Second Chance Act: How a simple change in criminal records could keep formerly incarcerated from going back to prison in North Carolina

North Carolina's Second Chance Act would broaden the criteria to expunge a criminal record. It would clear multiple nonviolent misdemeanors or low-level felony convictions, irrespective of the age of the person.


                            Second Chance Act: How a simple change in criminal records could keep formerly incarcerated from going back to prison in North Carolina

When the then 26-year-old Corey Purdie came out of Pamlico Correctional Institution in 2006 after serving time for eight years, he had a hard time getting back on his feet. He faced discrimination because of his prison record, that included a robbery and drug charge but he was determined to make a difference.

With his sheer will and a little help from his friends, he started his own business called Miracle Wash a year later, that went on to become a successful car cleaning and detailing business. He is today in partnership with the Southern Coalition, founder and director of Washaway Unemployment Inc., a board member with the North Carolina Justice Center and an advocate for individuals directly impacted by the criminal justice system.

 

But, not everyone that gets out of prison with a record can make it through to a decent life as he did and that's why North Carolina needs a Second Chance Act.  

North Carolina's Second Chance Act would broaden the criteria to expunge a criminal record. It would clear multiple nonviolent misdemeanors or low-level felony convictions, irrespective of the age of the person and it would go on to clear records for misdemeanors and minor felonies committed at the age of 16 or 17 years old. At the moment, it only involved non-violent crimes and first-time convictions. But, the passing of the Second Chance Act could do one up to the other states that currently have many versions of the Second Chance Act - it has community canvassing, Purdie told MEA World Wide.

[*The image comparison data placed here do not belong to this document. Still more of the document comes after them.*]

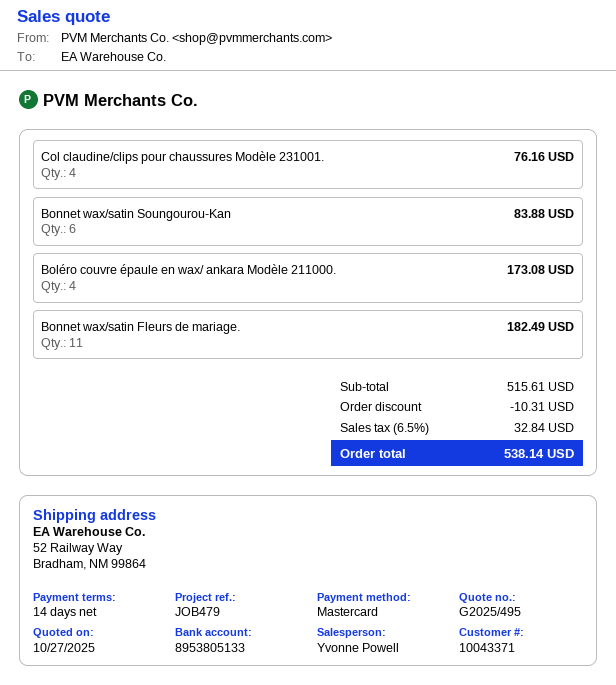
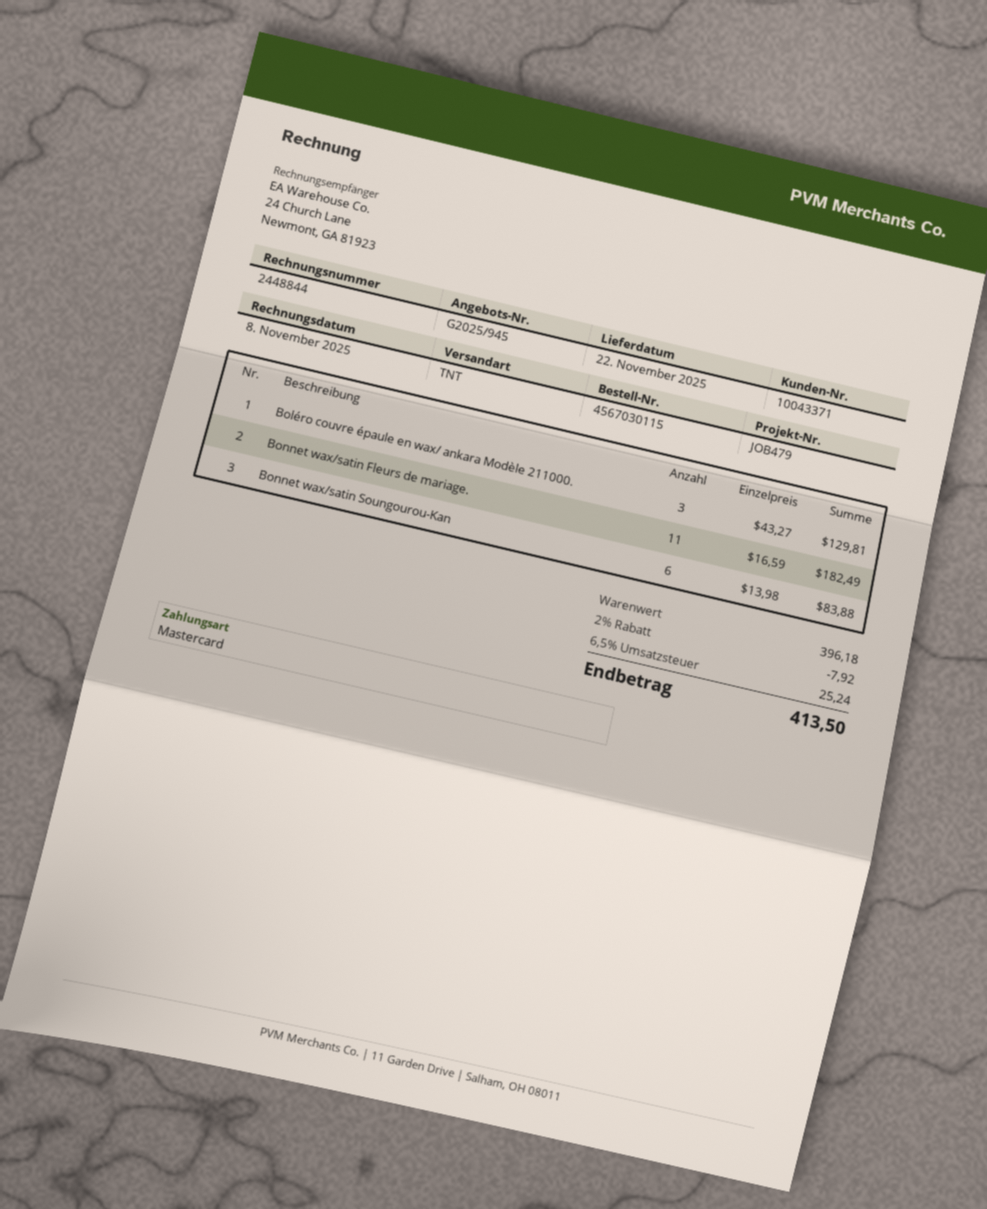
quote number: G2025/495 -> G2025/945
Col claudine/clips pour chaussures Modèle 231001.: 4 for 76.16 -> none
Boléro couvre épaule en wax/ ankara Modèle 211000.: 4 for 173.08 -> 3 for 129.81
subtotal: 515.61 -> 396.18
discount: 10.31 -> 7.92
tax: 6.5% = 32.84 -> 6.5% = 25.24
total: 538.14 -> 413.50

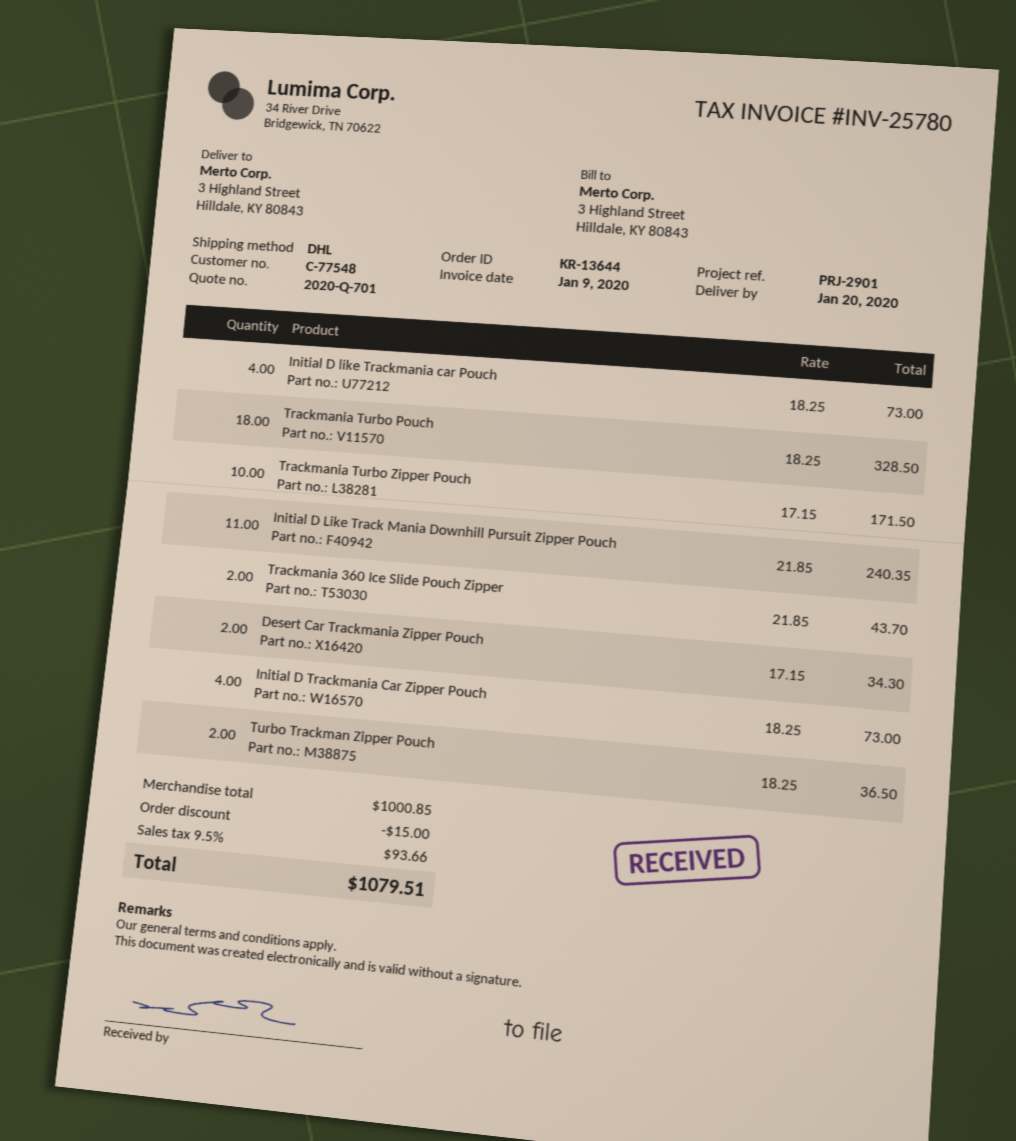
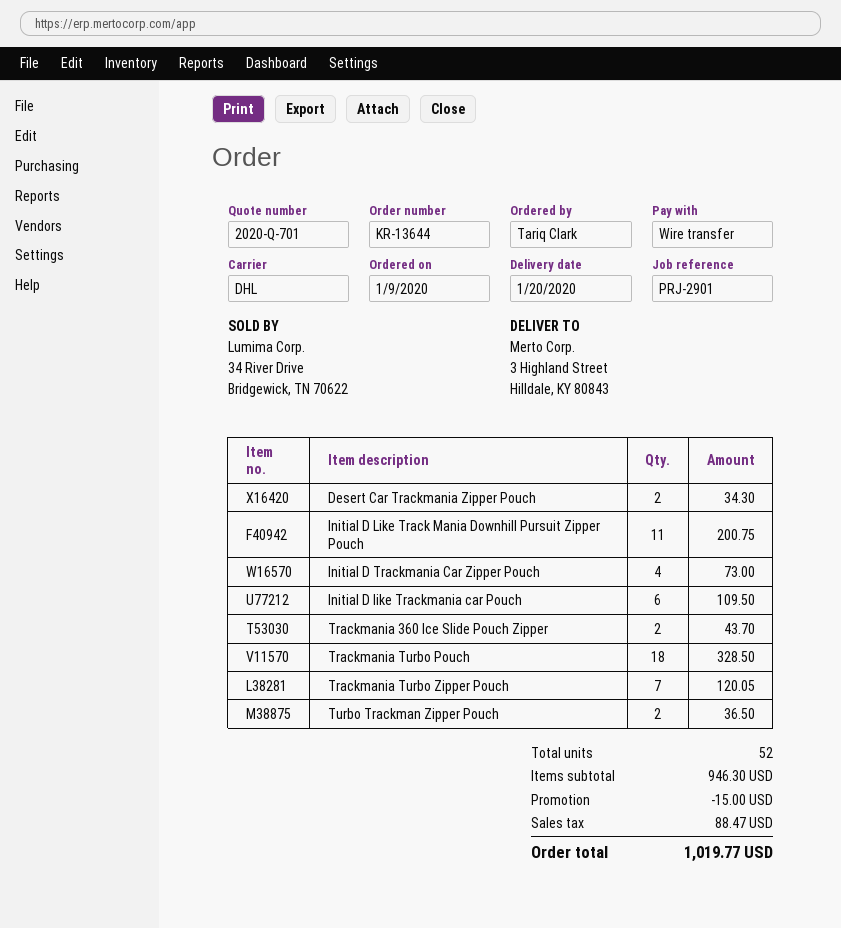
Initial D like Trackmania car Pouch: 4 for 73.00 -> 6 for 109.50
Trackmania Turbo Zipper Pouch: 10 for 171.50 -> 7 for 120.05
Initial D Like Track Mania Downhill Pursuit Zipper Pouch: 11 for 240.35 -> 11 for 200.75
subtotal: 1000.85 -> 946.30
tax: 93.66 -> 88.47
total: 1079.51 -> 1019.77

Corey Purdie's 'Miracle Wash' has turned the life of 216 ex-convicts' around. (Facebook/Corie Purdie)

"This would be a little bit more than just standard automation of expunging their records - it would go beyond that. Some people may never even know that their record has been expunged," Purdie, who also acts as the Community Manager for the Second Chance Alliance, which is an advocate for the legislation passed by the NC Senate, said. So what the Alliance does is have a group of individuals that have been formerly incarcerated and then changed their lives, go around throughout the state and inform them of the change, he said. They are told that their rights have been restored and educate them on the possibilities of employment and how to go about it. 

He added that there are so many skilled incarcerated individuals who are just sitting unemployed because that one box checks out that throws their application in the trash. They have degrees and have completed programs in prison that would make them the top candidates for the job, he pointed out. "There are charges that have been dismissed or they've been found innocent but when they go in for a job, they don't even get the opportunity to explain the situation. These are skilled people we are talking about, who would have the experience in say, Food and Beverage industry or warehousing. This would eliminate those very important barriers," he said.

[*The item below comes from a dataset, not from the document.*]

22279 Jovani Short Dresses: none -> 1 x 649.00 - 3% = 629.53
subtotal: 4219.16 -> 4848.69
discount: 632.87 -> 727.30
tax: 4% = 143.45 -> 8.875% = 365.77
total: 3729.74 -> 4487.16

Corey Purdie, now 39 years old, says that the Second Chance act could be a boon to the employment rates in North Carolina (Corey Purdie)

He says that most of these offenses include drug charges for those who may have been addicts or taking non-prescription drugs and even those that may have been raised in poverty and introduced to a lifestyle of selling drugs at a young age. "Their records just sit there and hinders them from moving forward and increases the possibility of them going back to the life of crime," he said.

There's a need for a change in mindset as well because unfortunately, those with a record are automatically assumed to be violent or unfit. It would also help with their housing situation, said Roberta Meyers, Director of State Strategy and Reentry and National H.I.R.E. Network of the Legal Action Centre. "Once eligible individuals have their records expunged and their records are in fact no longer retrievable by the public, they will be able to pass a criminal record screen for jobs and housing," she said. 

However, it would take some effort on the part of the government to see this through. Correct implementation, the use of the latest technology which doesn't come cheap as well as lots of extra paperwork, among other things, she says.  "The Administration of Courts seems to be taking on the lion’s share of the work to distribute the expungement orders to all of the various state and local agencies.  I’m concerned that there still may be some gaps in the transfer of information between the state and the FBI, which also will have these records and need to remove them from their NCIC database," she noted.

Educating the public on the criteria for expungement and how to go through with it will also be an uphill task, she said. "Also, some individuals may not want to go back to court to file the petition or not understand the waiver process for the $175 fee. Individuals may need some legal assistance in completing an expungement petition.  So there may be greater demand and need for legal service support in the state to help individuals navigate this judicial remedy," she said. 

The Second Chance Act measure will now go to the House, to be passed.